▶ _WORK TO COMPLETE_: In the entries below, find the line with "Barry Bonds | 20.15: NOB -> 0.368" and the line with "Edgar Martinez | 20.15: 0.27 -> 0.066"; copy them and every line between them exactly, but not the pictures.

▶ _INFORMATION SHOWN_:
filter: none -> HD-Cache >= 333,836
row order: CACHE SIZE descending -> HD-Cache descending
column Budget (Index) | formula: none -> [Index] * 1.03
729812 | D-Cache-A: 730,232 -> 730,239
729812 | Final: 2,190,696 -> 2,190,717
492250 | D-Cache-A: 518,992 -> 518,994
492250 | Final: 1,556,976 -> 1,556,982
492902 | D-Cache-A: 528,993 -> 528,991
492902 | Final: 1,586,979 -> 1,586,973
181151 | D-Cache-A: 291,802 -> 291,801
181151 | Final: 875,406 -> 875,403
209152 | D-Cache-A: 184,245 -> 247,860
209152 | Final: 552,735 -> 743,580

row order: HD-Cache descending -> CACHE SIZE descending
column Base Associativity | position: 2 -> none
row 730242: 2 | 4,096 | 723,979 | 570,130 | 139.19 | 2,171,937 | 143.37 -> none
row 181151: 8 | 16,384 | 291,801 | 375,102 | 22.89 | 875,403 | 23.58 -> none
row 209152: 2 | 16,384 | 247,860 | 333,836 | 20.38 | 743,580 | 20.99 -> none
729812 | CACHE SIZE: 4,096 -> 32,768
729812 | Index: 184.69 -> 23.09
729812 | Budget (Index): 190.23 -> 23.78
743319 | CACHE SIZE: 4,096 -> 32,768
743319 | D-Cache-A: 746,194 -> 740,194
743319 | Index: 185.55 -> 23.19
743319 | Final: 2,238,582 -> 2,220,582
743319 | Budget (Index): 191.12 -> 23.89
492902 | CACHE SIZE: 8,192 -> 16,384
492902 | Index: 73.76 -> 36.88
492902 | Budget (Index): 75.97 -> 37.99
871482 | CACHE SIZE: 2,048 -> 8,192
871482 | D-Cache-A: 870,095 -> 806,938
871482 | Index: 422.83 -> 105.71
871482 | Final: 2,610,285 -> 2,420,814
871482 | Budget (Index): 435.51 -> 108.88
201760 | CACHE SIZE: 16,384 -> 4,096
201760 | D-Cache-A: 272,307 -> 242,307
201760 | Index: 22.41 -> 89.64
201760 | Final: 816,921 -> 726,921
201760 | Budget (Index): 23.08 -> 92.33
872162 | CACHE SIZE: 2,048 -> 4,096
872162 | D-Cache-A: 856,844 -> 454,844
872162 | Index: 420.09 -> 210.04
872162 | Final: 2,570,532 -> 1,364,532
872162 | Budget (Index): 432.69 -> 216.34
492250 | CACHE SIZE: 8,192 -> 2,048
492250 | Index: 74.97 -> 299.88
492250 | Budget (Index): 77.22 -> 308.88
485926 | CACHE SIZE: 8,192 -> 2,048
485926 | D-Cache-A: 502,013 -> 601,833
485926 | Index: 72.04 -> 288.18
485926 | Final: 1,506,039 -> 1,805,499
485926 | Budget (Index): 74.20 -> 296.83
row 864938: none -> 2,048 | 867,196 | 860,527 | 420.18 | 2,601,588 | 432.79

==

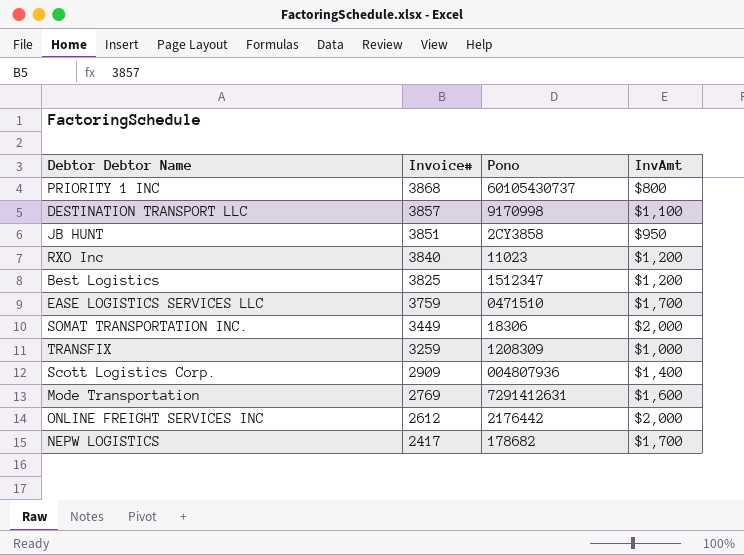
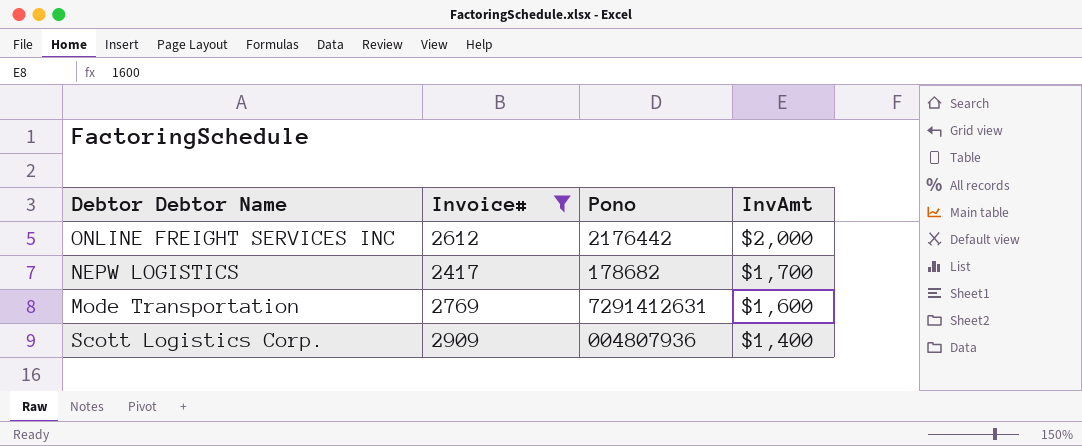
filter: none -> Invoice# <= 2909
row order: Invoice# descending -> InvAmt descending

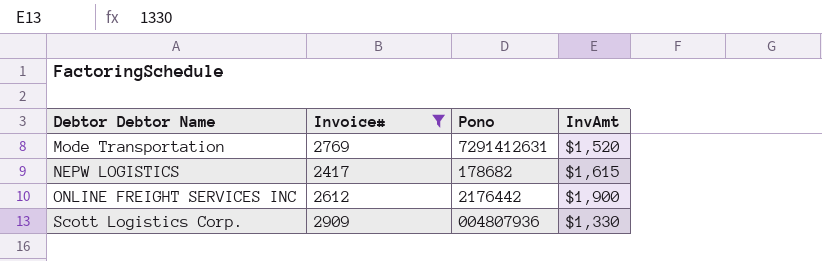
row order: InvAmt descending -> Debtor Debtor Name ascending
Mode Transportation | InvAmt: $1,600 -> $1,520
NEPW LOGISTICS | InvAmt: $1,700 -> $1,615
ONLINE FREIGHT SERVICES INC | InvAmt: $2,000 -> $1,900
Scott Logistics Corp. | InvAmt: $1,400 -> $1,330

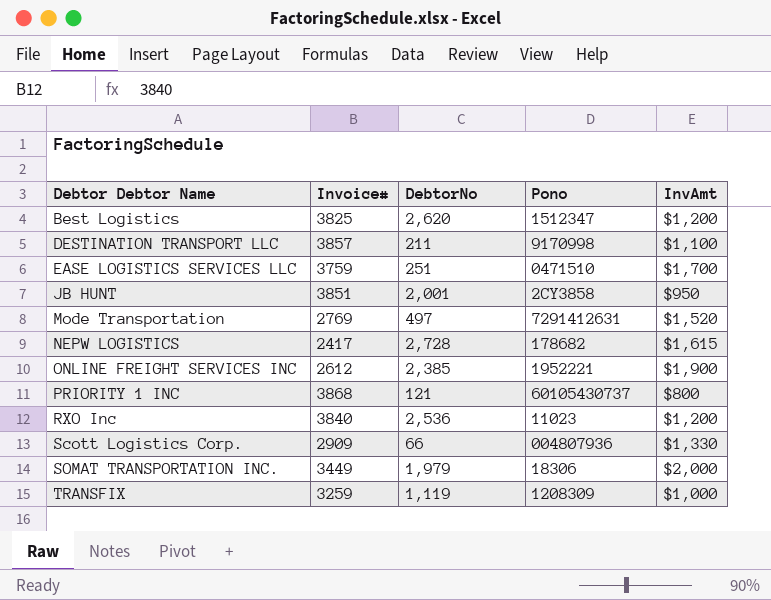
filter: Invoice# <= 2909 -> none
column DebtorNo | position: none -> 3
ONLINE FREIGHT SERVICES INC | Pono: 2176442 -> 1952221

---

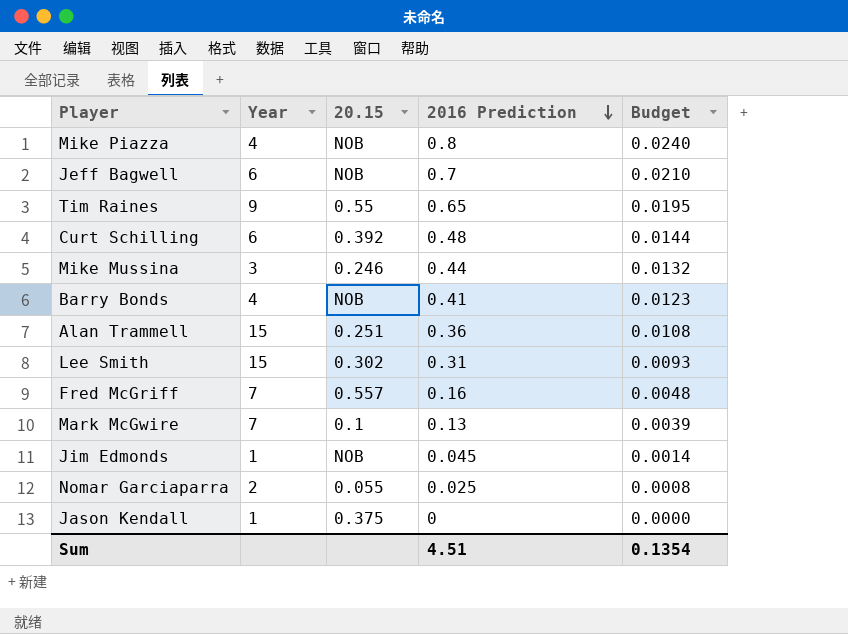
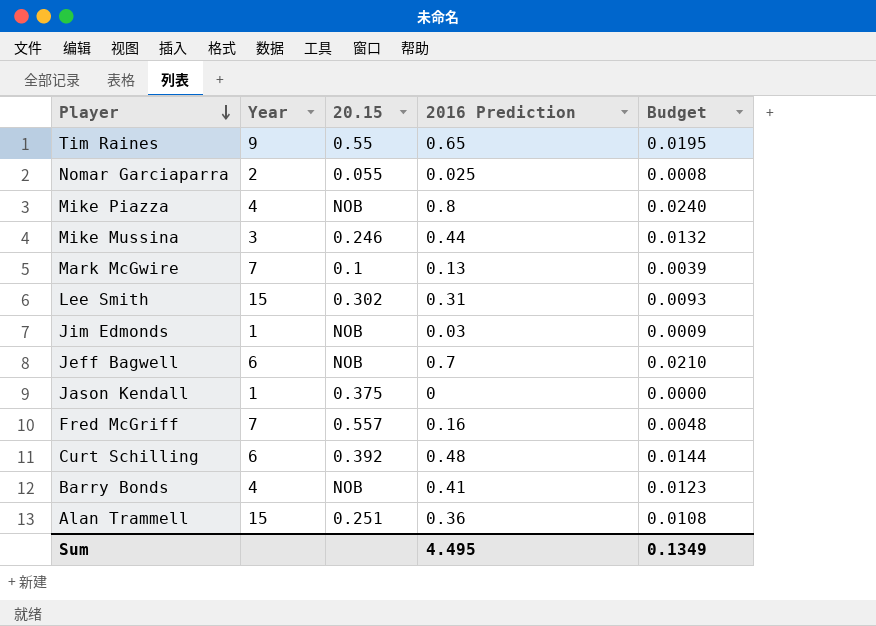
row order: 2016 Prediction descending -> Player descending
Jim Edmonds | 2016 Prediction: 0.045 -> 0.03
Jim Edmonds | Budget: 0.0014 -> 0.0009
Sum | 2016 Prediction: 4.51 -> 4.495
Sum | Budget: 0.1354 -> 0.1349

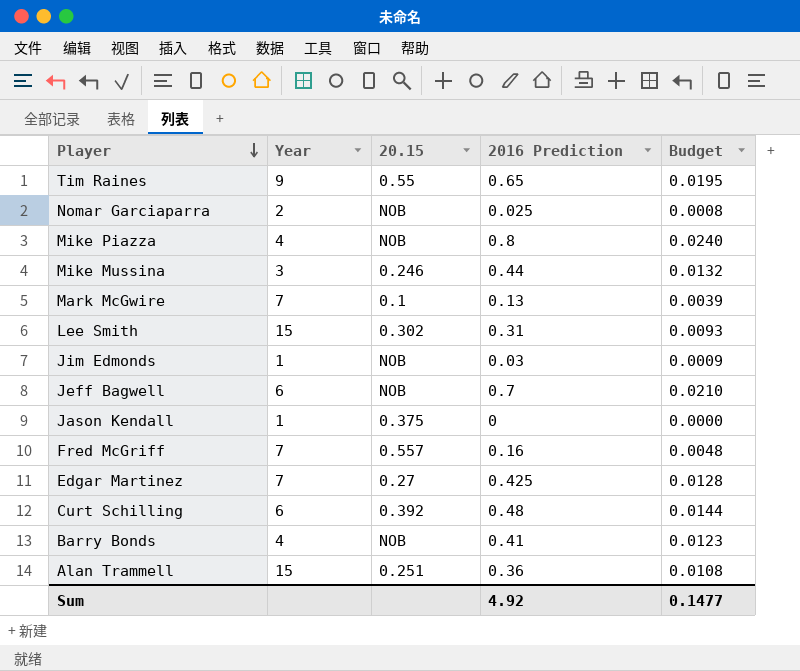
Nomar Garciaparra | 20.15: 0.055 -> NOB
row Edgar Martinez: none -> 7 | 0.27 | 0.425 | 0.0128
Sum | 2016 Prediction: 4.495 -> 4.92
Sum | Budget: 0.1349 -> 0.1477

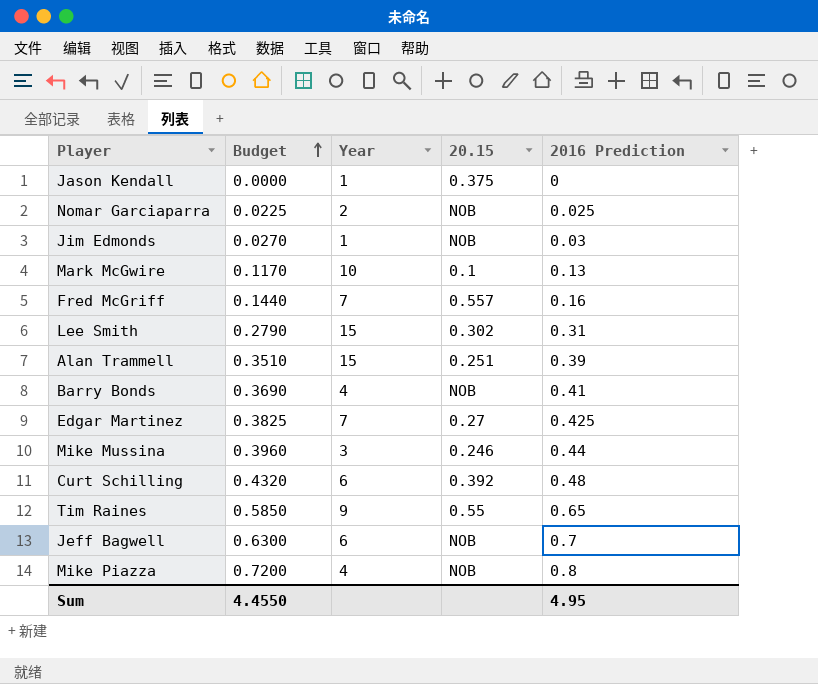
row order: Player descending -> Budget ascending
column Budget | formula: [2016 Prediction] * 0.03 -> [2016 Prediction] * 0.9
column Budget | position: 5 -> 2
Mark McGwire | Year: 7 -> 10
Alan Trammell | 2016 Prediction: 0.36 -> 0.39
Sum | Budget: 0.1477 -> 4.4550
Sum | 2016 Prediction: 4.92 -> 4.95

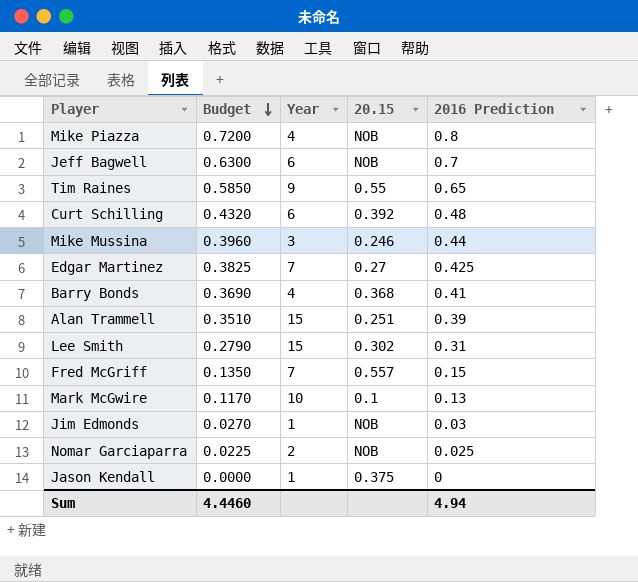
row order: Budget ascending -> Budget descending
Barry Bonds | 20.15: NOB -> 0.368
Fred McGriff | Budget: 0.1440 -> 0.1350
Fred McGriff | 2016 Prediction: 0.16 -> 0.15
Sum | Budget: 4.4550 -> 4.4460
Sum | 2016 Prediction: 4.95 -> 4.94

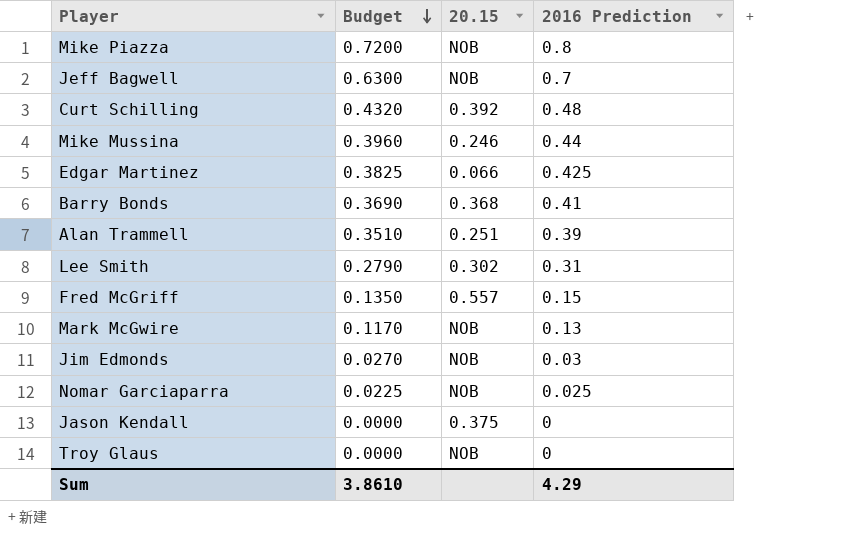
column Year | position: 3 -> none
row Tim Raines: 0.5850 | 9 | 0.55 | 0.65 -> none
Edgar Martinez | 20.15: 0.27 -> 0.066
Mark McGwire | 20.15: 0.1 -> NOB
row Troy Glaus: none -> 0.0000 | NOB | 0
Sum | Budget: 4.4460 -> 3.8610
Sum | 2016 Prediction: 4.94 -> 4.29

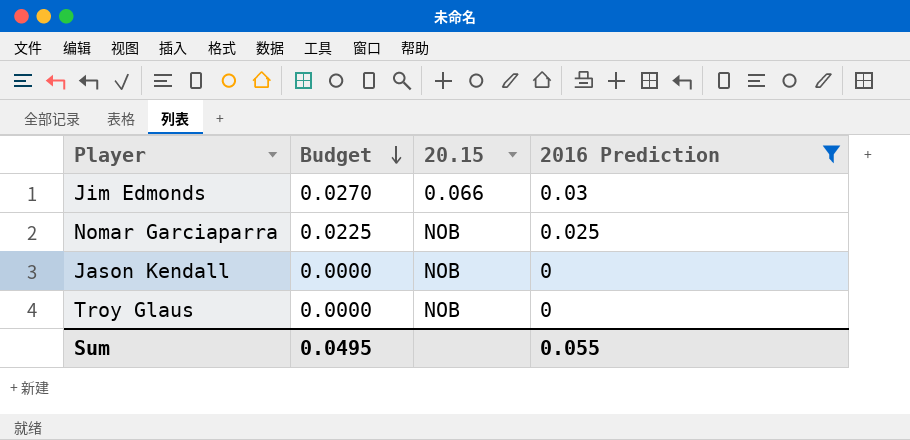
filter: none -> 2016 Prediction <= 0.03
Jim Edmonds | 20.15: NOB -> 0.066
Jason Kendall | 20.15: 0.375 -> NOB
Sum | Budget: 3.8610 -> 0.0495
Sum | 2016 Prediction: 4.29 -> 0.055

▶ _RESULT_:
Barry Bonds | 20.15: NOB -> 0.368
Fred McGriff | Budget: 0.1440 -> 0.1350
Fred McGriff | 2016 Prediction: 0.16 -> 0.15
Sum | Budget: 4.4550 -> 4.4460
Sum | 2016 Prediction: 4.95 -> 4.94

column Year | position: 3 -> none
row Tim Raines: 0.5850 | 9 | 0.55 | 0.65 -> none
Edgar Martinez | 20.15: 0.27 -> 0.066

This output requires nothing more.